McCain appeared on The View in October to celebrate Meghan’s 33rd birthday, a few weeks after she started on the show as a cohost. The Senator said he was feeling “fine” and “getting plenty of rest, plenty of food, plenty of exercise.”
“I don’t mean to get a little sentimental, but it does make you appreciate every minute of every hour of every day,” he said. “We should all thank God for every minute because we are blessed. And we’re blessed to be in the greatest nation on Earth.”
A Family Celebration
After that meaningful appearance, the emotions continued to flow for the family when Meghan announced her engagement to Ben Domenech, the publisher of online magazine The Federalist, and got married — all in November.
Meghan said she moved up the wedding to Nov. 21 because of McCain’s brain cancer.
“We pushed everything up,” she told PEOPLE. “My dad is doing really well right now, but it’s a deeply unpredictable cancer. You’re really just living scan to scan. I wanted to make sure that he was — that we were all — there. Why wait?”
About three weeks later, on Dec. 13, McCain was hospitalized for “normal side effects of his ongoing cancer therapy,” his office said. But to the excitement of his family, he was able to come home to Arizona for Christmas.
“Thanks to everyone for your support & words of encouragement! I’m feeling well & looking forward to returning to work after the holidays,” McCain tweeted.
In February, Meghan said that her father had a “crazy amazing recovery.”
“He is in Sedona, Arizona, right now at our ranch doing physical therapy and he has amazing doctors and he’s doing really well,” she said on The Late Show with Stephen Colbert. “He had a sort of rough time at Christmas and he’s made this crazy amazing recovery which I guess I shouldn’t be surprised at, he is so resilient in so many different ways. He’s a tough bastard.”
He continued physical therapy at home in Arizona for the next few months, until he had to return to the Mayo Clinic in April for an emergency surgery.
“On Sunday, Senator McCain was admitted to Mayo Clinic in Phoenix, Arizona, and underwent surgery to treat an intestinal infection related to diverticulitis,” his office said. Meghan added that he was in “stable” condition.
Later that month, McCain shared an excerpt from his new book, in which he admitted that his brain cancer diagnosis gave him an “ungentle persuasion” to realize that his current term in office would be his last, and pushed him to change the way he votes.
“I’m freer than colleagues who will face the voters again. I can speak my mind without fearing the consequences much. And I can vote my conscience without worry,” McCain said. “I don’t think I’m free to disregard my constituents’ wishes, far from it. I don’t feel excused from keeping pledges I made. Nor do I wish to harm my party’s prospects. But I do feel a pressing responsibility to give Americans my best judgment.”
He also quoted a line from For Whom the Bell Tolls: “The world is a fine place and worth the fighting for and I hate very much to leave it,” and added, “I hate to leave it. But I don’t have a complaint. Not one. It’s been quite a ride. I’ve known great passions, seen amazing wonders, fought in a war, and helped make a peace.

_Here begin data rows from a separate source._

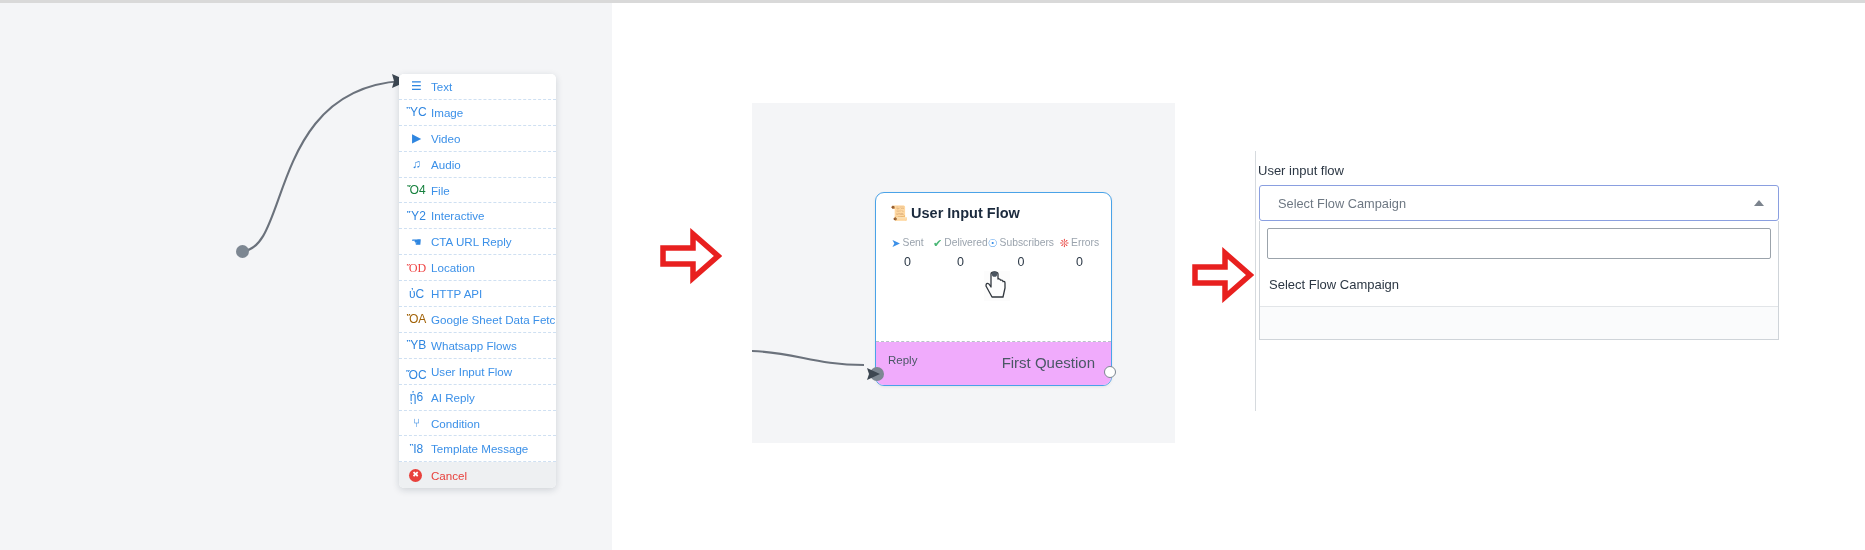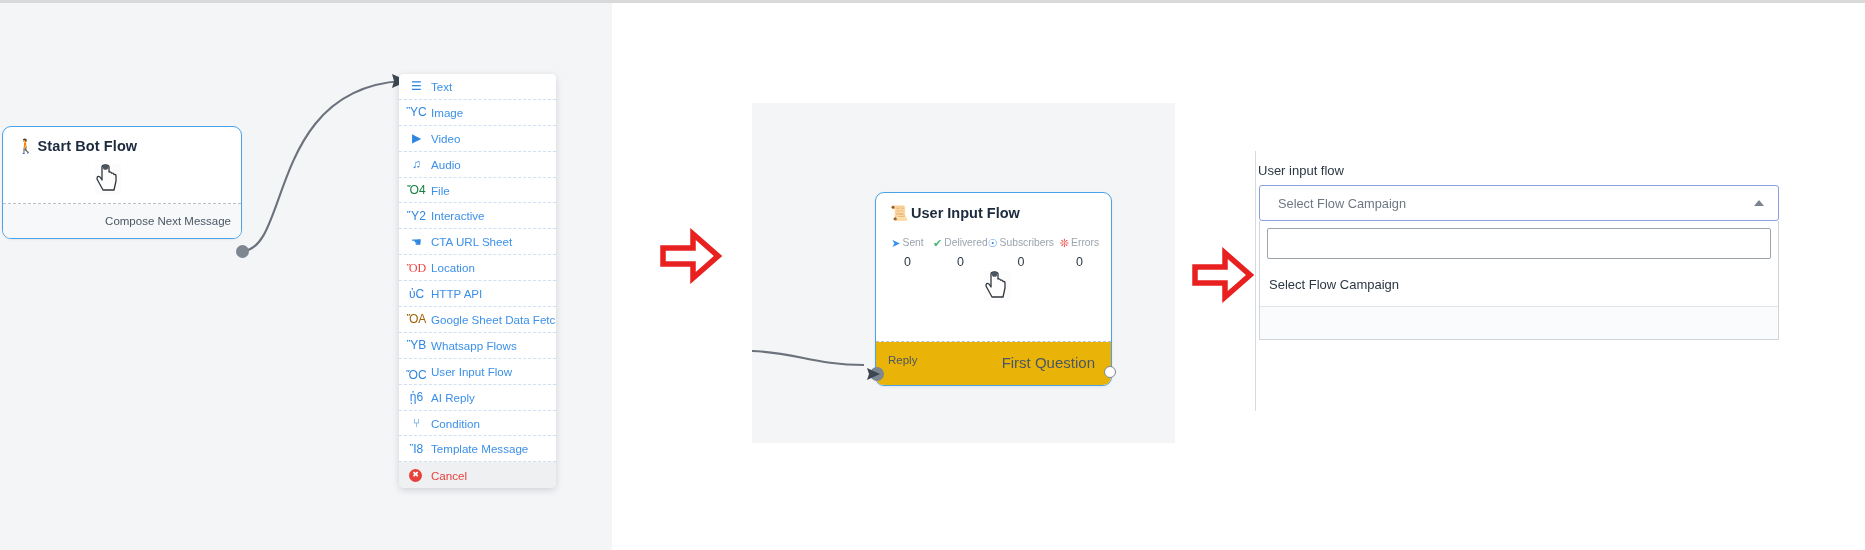"🚶 Start Bot Flow" div { html: <div> <div> <span>🚶</span><span>Start Bot Flow</span> </div> <div></div> <div> <span>Compose Next Message</span> </div> <div> <svg> <path></path> <circle></circle> </svg> </div> </div> -> none }
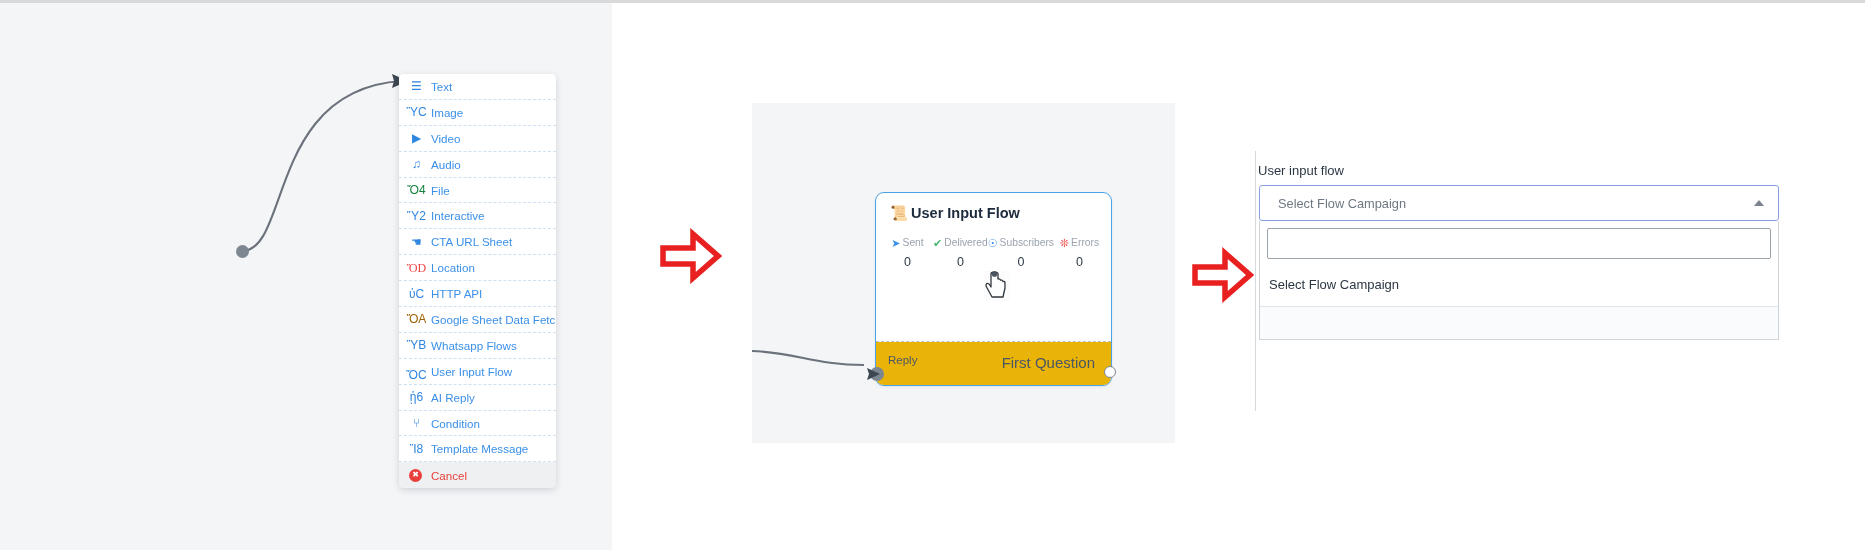"CTA URL Sheet" span { text: Sheet -> Reply }
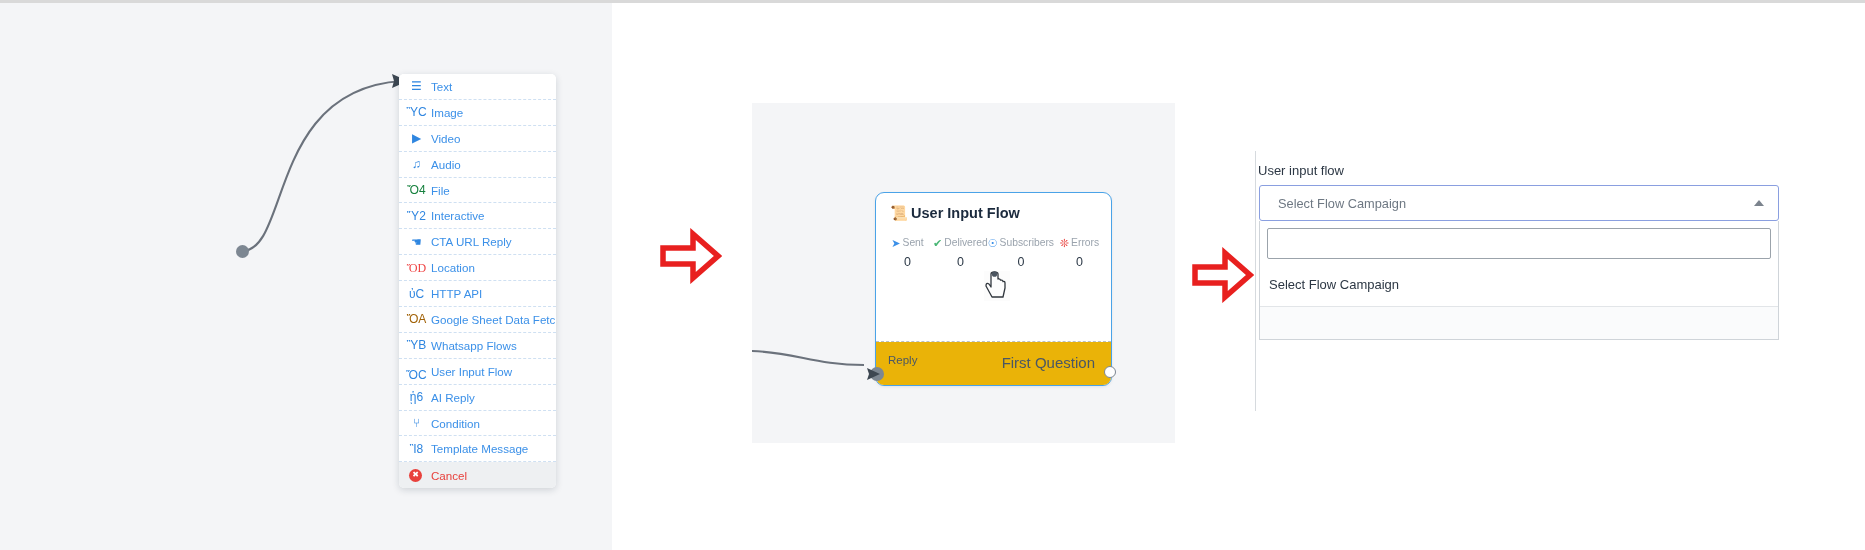"Reply" #uif-node .node-footer { background: #eab308 -> #f0abfc }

I made a small place for myself in the story of American and the history of my times.”
McCain’s fight continued as President Donald Trump — and members of his administration — mocked the Senator’s health. In May, special assistant and communications aide Kelly Sadler said “It doesn’t matter, he’s dying anyway,” about McCain in a closed-door meeting. She was fired three weeks later.
In the last few months, McCain had been spending time at his Arizona ranch, and enjoying visits from a constant flow of friends, including Biden. After his office announced he was discontinuing treatment on Friday, there was an outpouring of love and support for the Senator — from his former running mate Sarah Palin, Senator Marco Rubio, Mitt Romney and more. As of early afternoon on Friday, Trump had yet to send his regards.